WHAT THE TASK ASKS: Count lines holding the string "style" in the data that follows. Reply with one number only.

SOURCE INFORMATION:
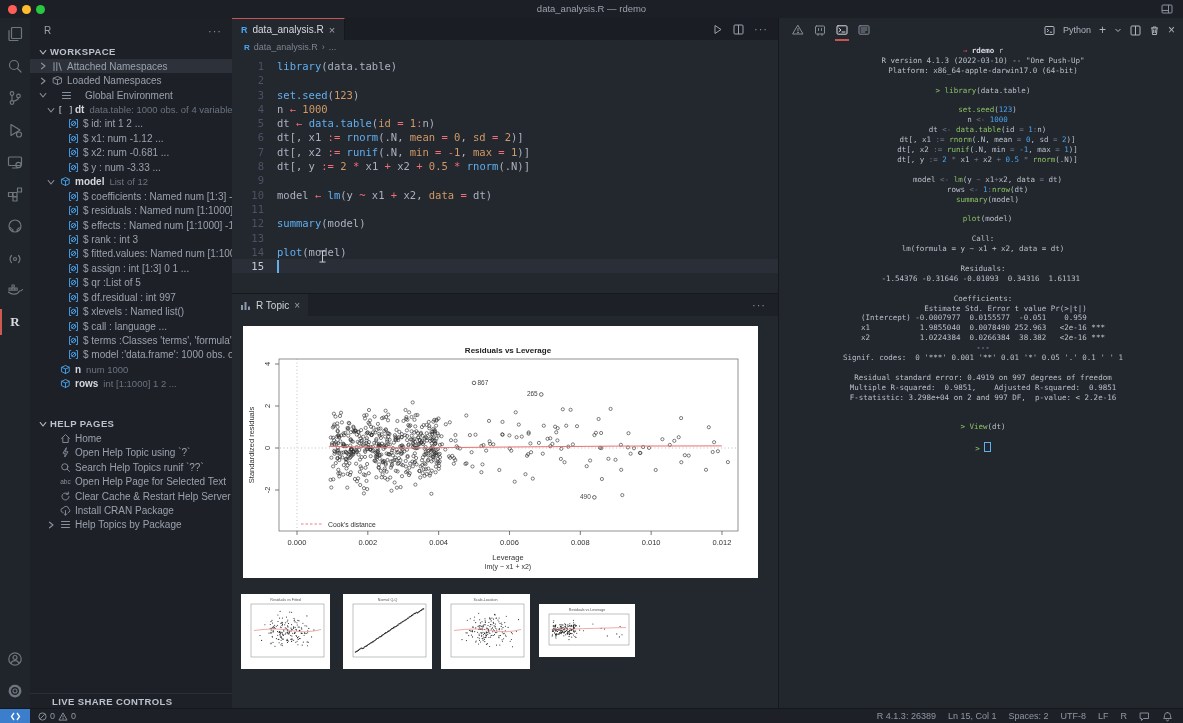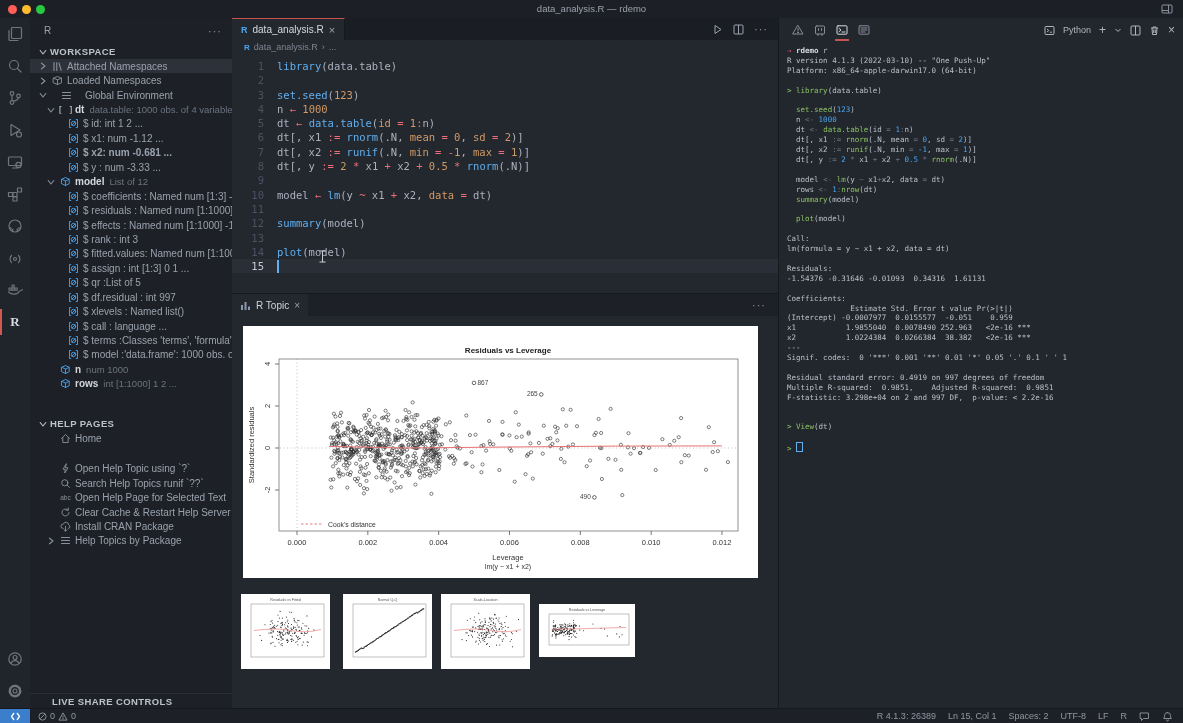--- a/index.html
+++ b/index.html
@@ -54,7 +54,7 @@
   .plot-canvas{position:absolute;top:32px;left:11px;width:515px;height:252px;background:#ffffff;}
   .thumb{position:absolute;background:#ffffff;}
   
-  .terminalpanel{position:absolute;left:778px;top:18px;right:0;bottom:14px;background:#22262d;border-left:1px solid #15181d;}
+  .terminalpanel{position:absolute;left:778px;top:18px;right:0;bottom:14px;background:#22262d;border-left:1px solid #15181d;text-align:center;}
   .term-header{position:absolute;top:0;left:0;right:0;height:24px;display:flex;align-items:center;padding:0 8px;color:#868d99;}
   .th-ico{position:relative;height:24px;display:flex;align-items:center;padding:0 5px;}
   .th-ico.active{color:#d7dae0;}

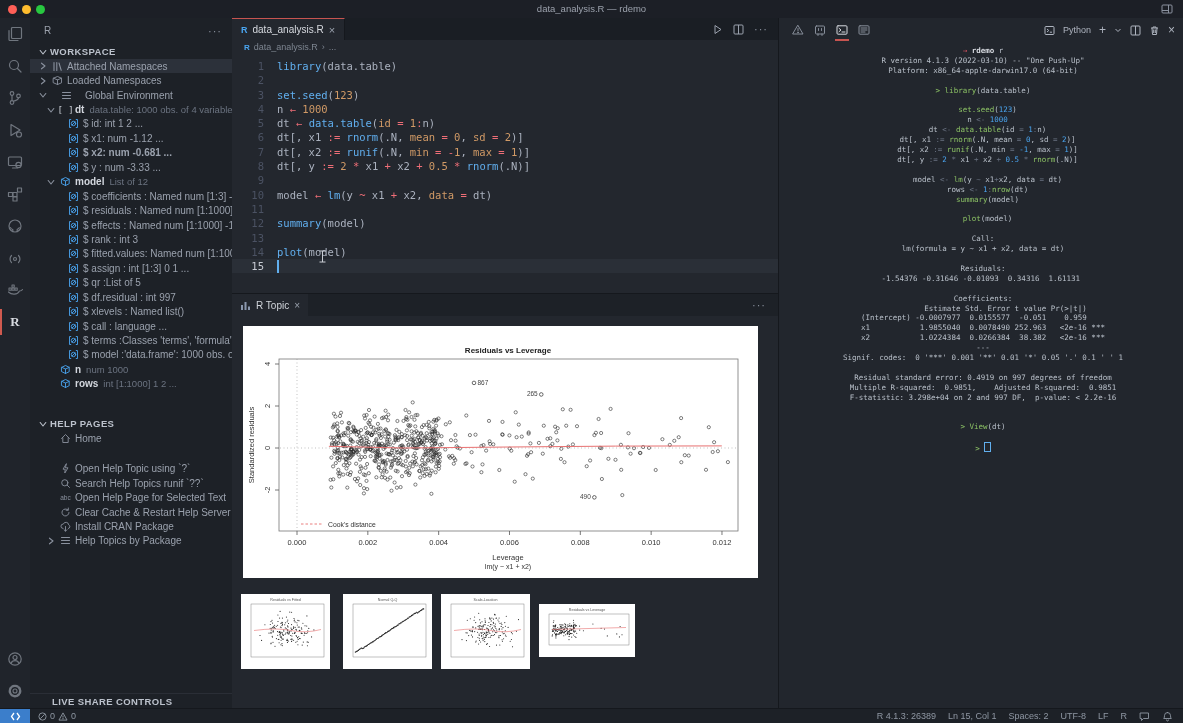--- a/index.html
+++ b/index.html
@@ -271,7 +271,7 @@
           </div>
           <div class="lbl">$ x1: num -1.12 ...</div>
         </div>
-        <div class="row" style="padding-left: 22px; font-weight: bold;">
+        <div class="row" style="padding-left: 22px;">
           <div class="chev"></div>
           <div class="ticon" style="color: rgb(138, 145, 158);">
             <span class="blue">

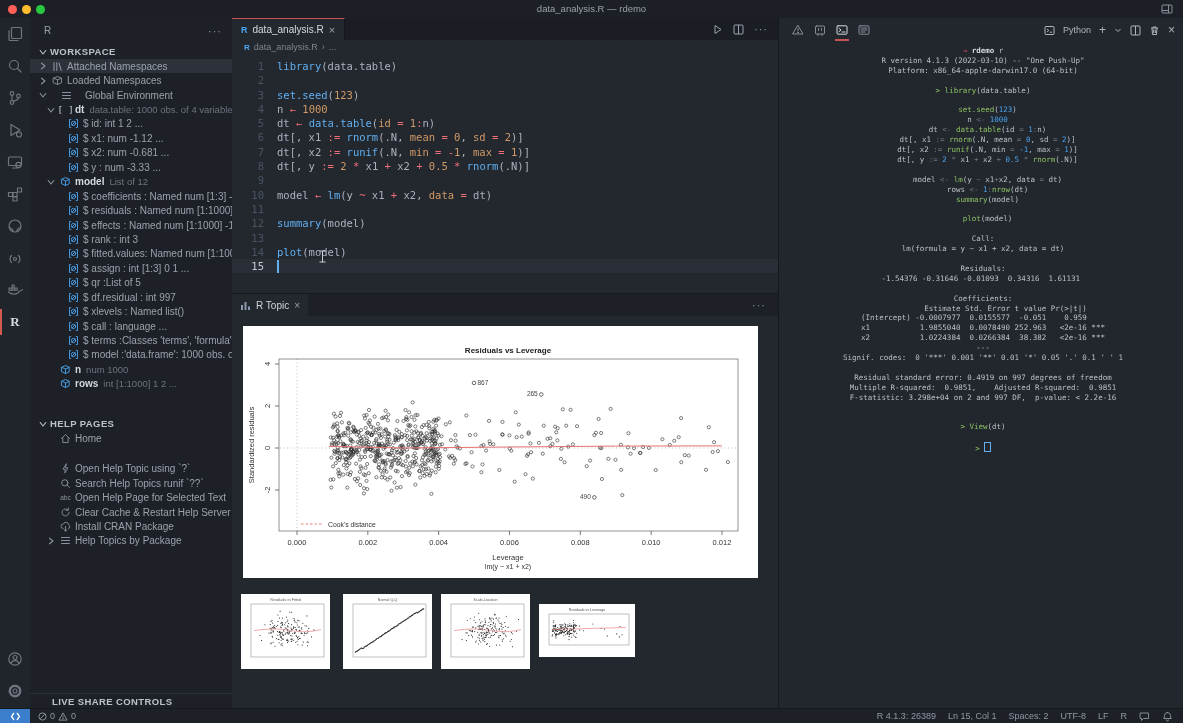--- a/index.html
+++ b/index.html
@@ -515,7 +515,7 @@
           </div>
           <div class="lbl">Home</div>
         </div>
-        <div class="row" style="padding-left: 14px; margin-top: 16px;">
+        <div class="row" style="padding-left: 14px;">
           <div class="chev"></div>
           <div class="ticon" style="color: rgb(138, 145, 158);">
             <svg width="11" height="11" viewBox="0 0 11 11" fill="none" stroke="currentColor" stroke-width="0.9" stroke-linecap="round" stroke-linejoin="round">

YOUR SOLUTION: 6